When Is Debt A Problem?

Generally speaking, debt only becomes a real problem when a company can't easily pay it off, either by raising capital or with its own cash flow. If things get really bad, the lenders can take control of the business. However, a more frequent (but still costly) occurrence is where a company must issue shares at bargain-basement prices, permanently diluting shareholders, just to shore up its balance sheet. Of course, debt can be an important tool in businesses, particularly capital heavy businesses. The first step when considering a company's debt levels is to consider its cash and debt together.

See our latest analysis for Globus Maritime

How Much Debt Does Globus Maritime Carry?

As you can see below, at the end of December 2022, Globus Maritime had US$44.3m of debt, up from US$31.5m a year ago. Click the image for more detail. However, it does have US$52.8m in cash offsetting this, leading to net cash of US$8.51m.

debt-equity-history-analysis
NasdaqCM:GLBS Debt to Equity History May 24th 2023

A Look At Globus Maritime's Liabilities

According to the last reported balance sheet, Globus Maritime had liabilities of US$16.9m due within 12 months, and liabilities of US$37.9m due beyond 12 months. Offsetting this, it had US$52.8m in cash and US$109.0k in receivables that were due within 12 months. So its liabilities outweigh the sum of its cash and (near-term) receivables by US$1.82m.

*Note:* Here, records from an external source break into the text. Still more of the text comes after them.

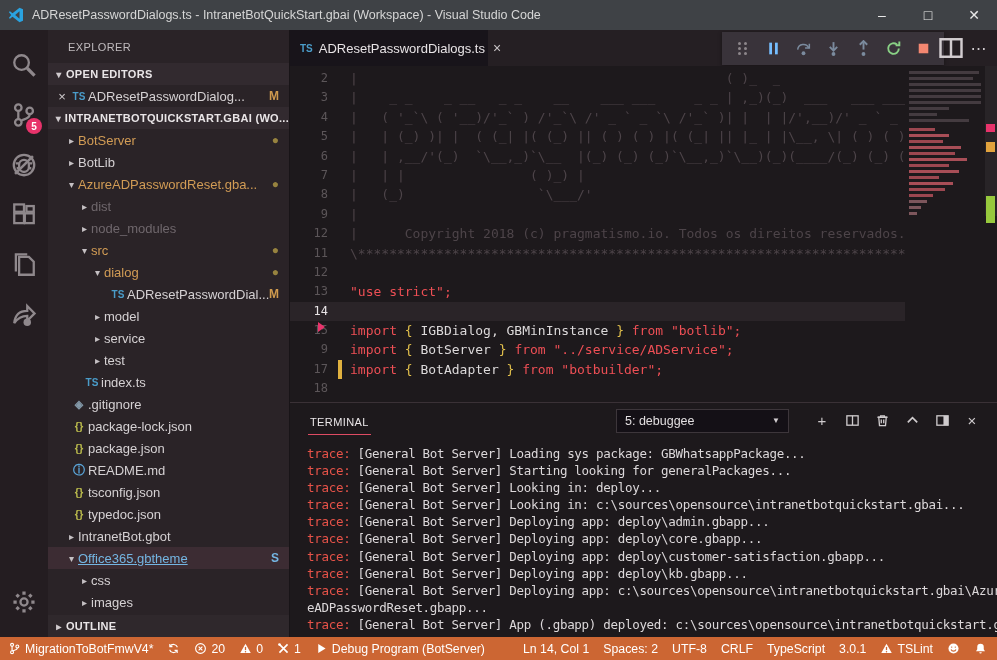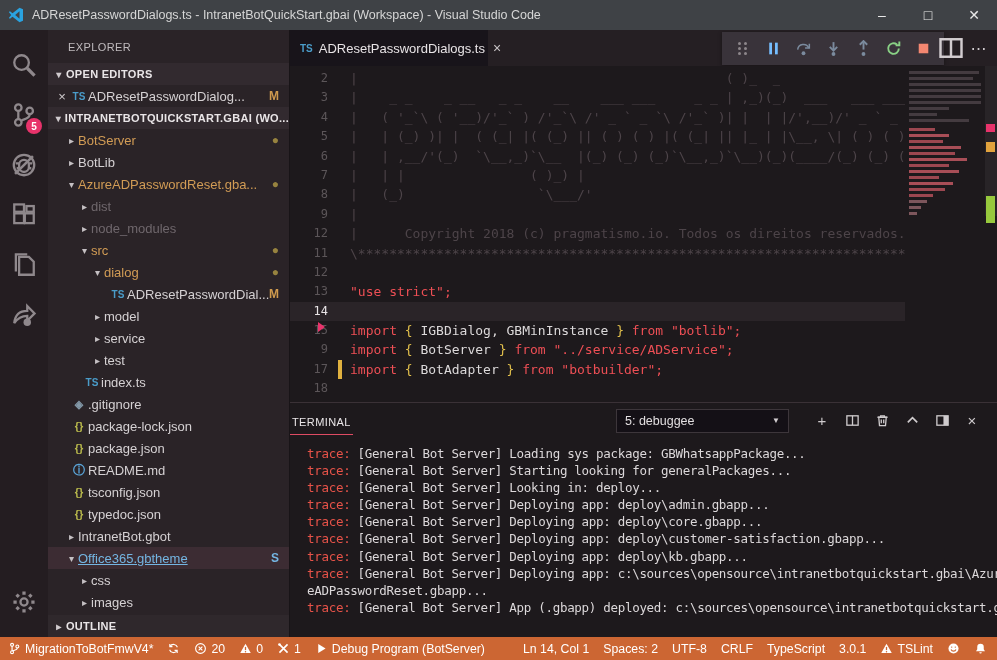--- a/index.html
+++ b/index.html
@@ -98,21 +98,21 @@
   .minimap { position:absolute; right:12px; top:0; width:80px; height:100%; }
   .minimap i { position:absolute; height:3px; display:block; }
   .ruler { position:absolute; right:0; top:0; width:12px; height:100%; }
   .ruler .slider { position:absolute; right:0; top:0; width:12px; height:150px; background:rgba(255,255,255,.05); }
   .ruler i { position:absolute; right:2px; width:9px; display:block; }
 
   
   .panel { height:235px; flex:0 0 235px; background:#1d191c; border-top:1px solid #3a3136;
     display:flex; flex-direction:column; }
   .panel-header { height:35px; flex:0 0 35px; display:flex; align-items:center; }
-  .panel-tab { font-size:11px; letter-spacing:0.4px; color:#eae6e8;
+  .panel-tab { margin-left:18px; font-size:11px; letter-spacing:0.4px; color:#eae6e8;
     padding:9px 2px 6px 2px; border-bottom:1.5px solid #de4b63; }
   .ph-right { margin-left:auto; display:flex; align-items:center; margin-right:12px; }
   .term-select { width:173px; height:24px; background:#141016; border:1px solid #3d363b; color:#e2dee0;
     font-size:12.5px; display:flex; align-items:center; padding:0 8px; margin-right:16px; }
   .term-select .caret { margin-left:auto; font-size:8px; color:#d2cdd0; }
   .ph-icon { width:26px; height:26px; display:flex; align-items:center; justify-content:center;
     color:#cfcbcd; margin-left:4px; font-size:15px; }
   .ph-icon svg { width:15px; height:15px; }
   .terminal { flex:1 1 auto; padding:7px 0 0 17px; font-family:"DejaVu Sans Mono", monospace;
     font-size:12.5px; letter-spacing:-0.3px; overflow:hidden; }
@@ -484,20 +484,21 @@
                   </svg>
                 </div>
                 <div class="ph-icon">×</div>
               </div>
           </div>
         </div>
         <div class="terminal" id="terminal">
             <div class="tl"><span class="pre">trace:</span><span class="txt"> [General Bot Server] Loading sys package: GBWhatsappPackage...</span></div>
             <div class="tl"><span class="pre">trace:</span><span class="txt"> [General Bot Server] Starting looking for generalPackages...</span></div>
             <div class="tl"><span class="pre">trace:</span><span class="txt"> [General Bot Server] Looking in: deploy...</span></div>
+            <div class="tl"><span class="pre">trace:</span><span class="txt"> [General Bot Server] Looking in: c:\sources\opensource\intranetbotquickstart.gbai...</span></div>
             <div class="tl"><span class="pre">trace:</span><span class="txt"> [General Bot Server] Deploying app: deploy\admin.gbapp...</span></div>
             <div class="tl"><span class="pre">trace:</span><span class="txt"> [General Bot Server] Deploying app: deploy\core.gbapp...</span></div>
             <div class="tl"><span class="pre">trace:</span><span class="txt"> [General Bot Server] Deploying app: deploy\customer-satisfaction.gbapp...</span></div>
             <div class="tl"><span class="pre">trace:</span><span class="txt"> [General Bot Server] Deploying app: deploy\kb.gbapp...</span></div>
             <div class="tl"><span class="pre">trace:</span><span class="txt"> [General Bot Server] Deploying app: c:\sources\opensource\intranetbotquickstart.gbai\Azur</span></div>
             <div class="tl"><span class="txt">eADPasswordReset.gbapp...</span></div>
             <div class="tl"><span class="pre">trace:</span><span class="txt"> [General Bot Server] App (.gbapp) deployed: c:\sources\opensource\intranetbotquickstart.g</span></div>
           </div>
       </div>
     </div>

Since publicly traded Globus Maritime shares are worth a total of US$20.8m, it seems unlikely that this level of liabilities would be a major threat. However, we do think it is worth keeping an eye on its balance sheet strength, as it may change over time. While it does have liabilities worth noting, Globus Maritime also has more cash than debt, so we're pretty confident it can manage its debt safely.

On top of that, Globus Maritime grew its EBIT by 34% over the last twelve months, and that growth will make it easier to handle its debt. When analysing debt levels, the balance sheet is the obvious place to start. But ultimately the future profitability of the business will decide if Globus Maritime can strengthen its balance sheet over time. So if you're focused on the future you can check out this free report showing analyst profit forecasts.

Finally, while the tax-man may adore accounting profits, lenders only accept cold hard cash. While Globus Maritime has net cash on its balance sheet, it's still worth taking a look at its ability to convert earnings before interest and tax (EBIT) to free cash flow, to help us understand how quickly it is building (or eroding) that cash balance. During the last two years, Globus Maritime burned a lot of cash. While investors are no doubt expecting a reversal of that situation in due course, it clearly does mean its use of debt is more risky.

Summing Up

We could understand if investors are concerned about Globus Maritime's liabilities, but we can be reassured by the fact it has has net cash of US$8.51m. And we liked the look of last year's 34% year-on-year EBIT growth. So we don't have any problem with Globus Maritime's use of debt. When analysing debt levels, the balance sheet is the obvious place to start. However, not all investment risk resides within the balance sheet - far from it. Be aware that Globus Maritime is showing 2 warning signs in our investment analysis , and 1 of those is potentially serious...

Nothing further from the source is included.